Consumers do not expect the spike in inflation will last long. That’s the conclusion of six economists from the New York Federal Reserve Bank.
“Besides its tragic human toll, the pandemic has brought about extraordinary economic dislocation, including unprecedented supply and demand imbalances that have resulted in a sharp rise in inflation,” says a Thursday, Feb 14, post from the six economists who examine the results of a monthly survey of consumer expectations for inflation conducted by the New York Fed.
“Our measures indicate that consumers seem to recognize the unusual nature of the current inflation experience,” concluded the economists.

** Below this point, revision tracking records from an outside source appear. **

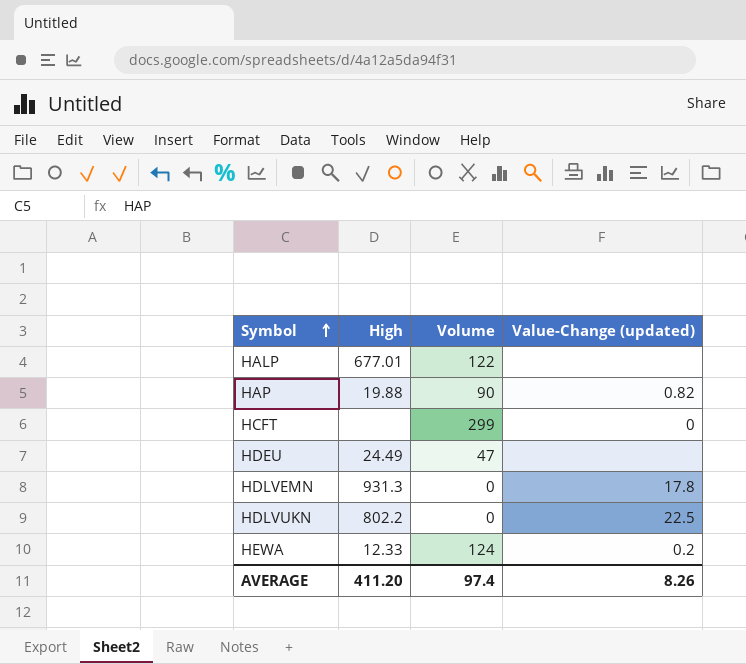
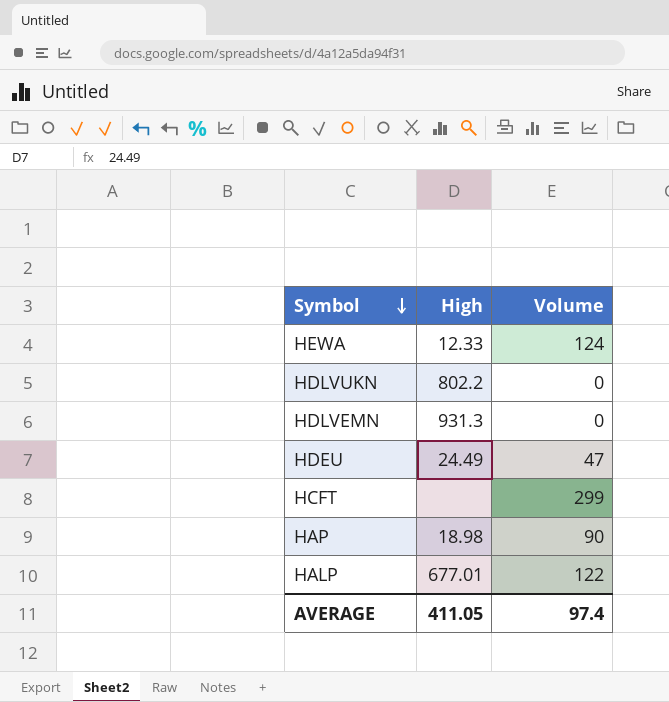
row order: Symbol ascending -> Symbol descending
column Value-Change (updated) | position: 4 -> none
HAP | High: 19.88 -> 18.98
AVERAGE | High: 411.20 -> 411.05

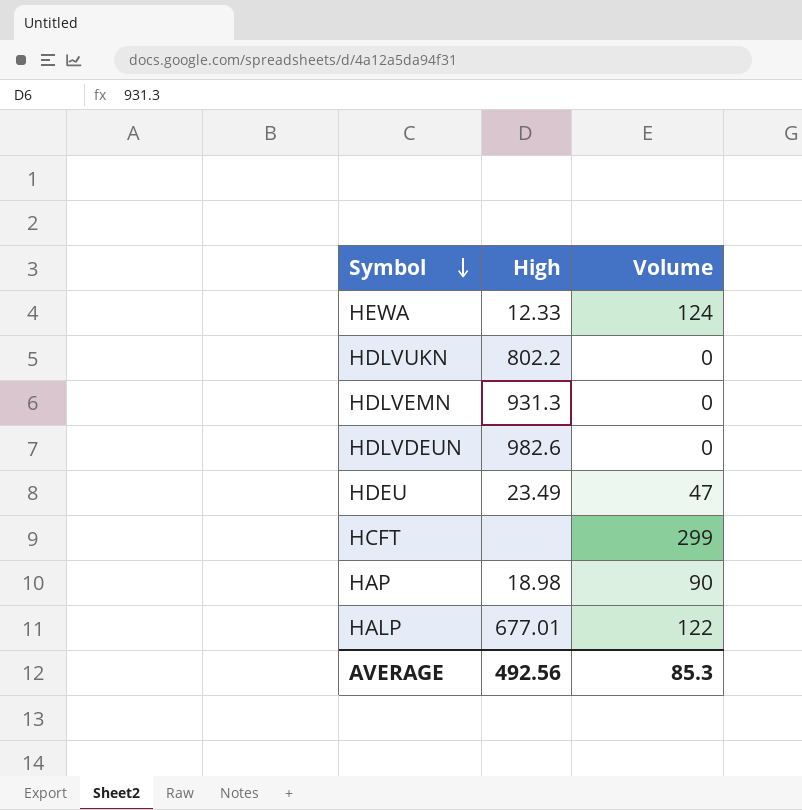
row HDLVDEUN: none -> 982.6 | 0
HDEU | High: 24.49 -> 23.49
AVERAGE | High: 411.05 -> 492.56
AVERAGE | Volume: 97.4 -> 85.3

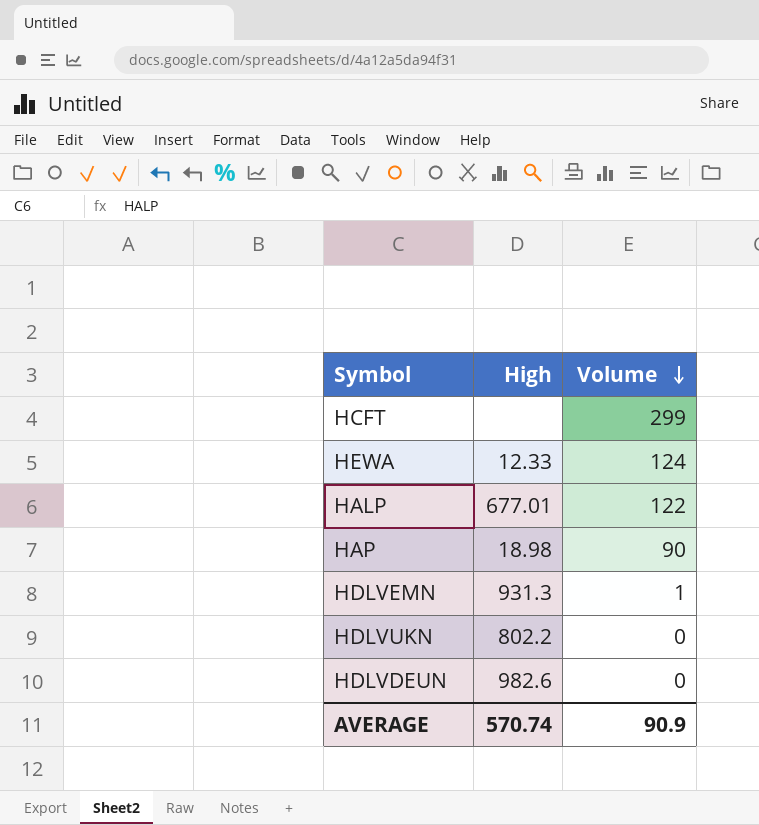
row order: Symbol descending -> Volume descending
row HDEU: 23.49 | 47 -> none
HDLVEMN | Volume: 0 -> 1
AVERAGE | High: 492.56 -> 570.74
AVERAGE | Volume: 85.3 -> 90.9

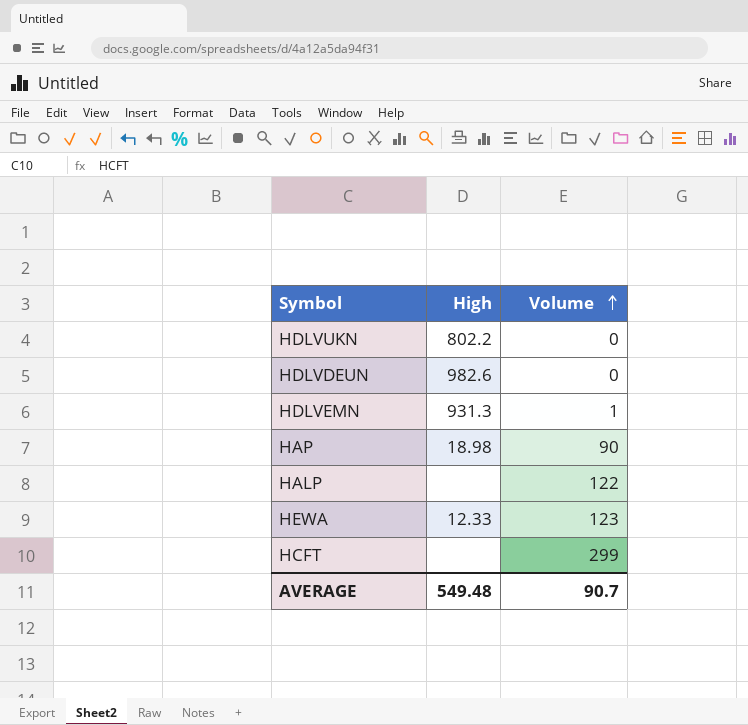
row order: Volume descending -> Volume ascending
HALP | High: 677.01 -> none
HEWA | Volume: 124 -> 123
AVERAGE | High: 570.74 -> 549.48
AVERAGE | Volume: 90.9 -> 90.7

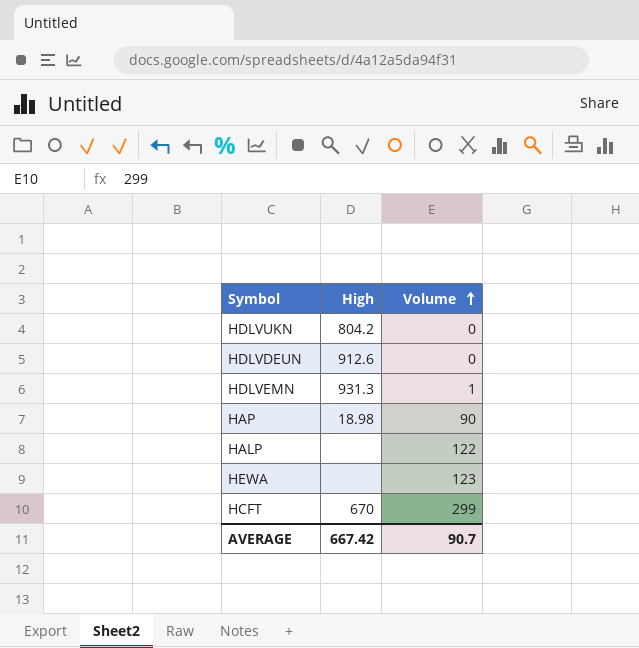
HDLVUKN | High: 802.2 -> 804.2
HDLVDEUN | High: 982.6 -> 912.6
HEWA | High: 12.33 -> none
HCFT | High: none -> 670
AVERAGE | High: 549.48 -> 667.42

In December, the annual inflation rate hit a 40-year high. Last week, the Bureau of Economic Analysis reported inflation surged higher still, to a 7.5% annual rate in January, adding to inflation fears. In the early 1980s, inflation resulted in stiff rate hikes by the Federal Reserve, causing a long recession from July 1981 to November 1982. Recessions trigger bear markets.
Which makes the New York Fed’s analysis of this monthly survey of consumer inflation expectations important and timely: Consumers in January expected a 5.8% inflation over the next 12 months, and a decline to 3.5% in three years.
Although inflation is alarming, the Fed’s analysis is one of several signs the inflation spike will not last long.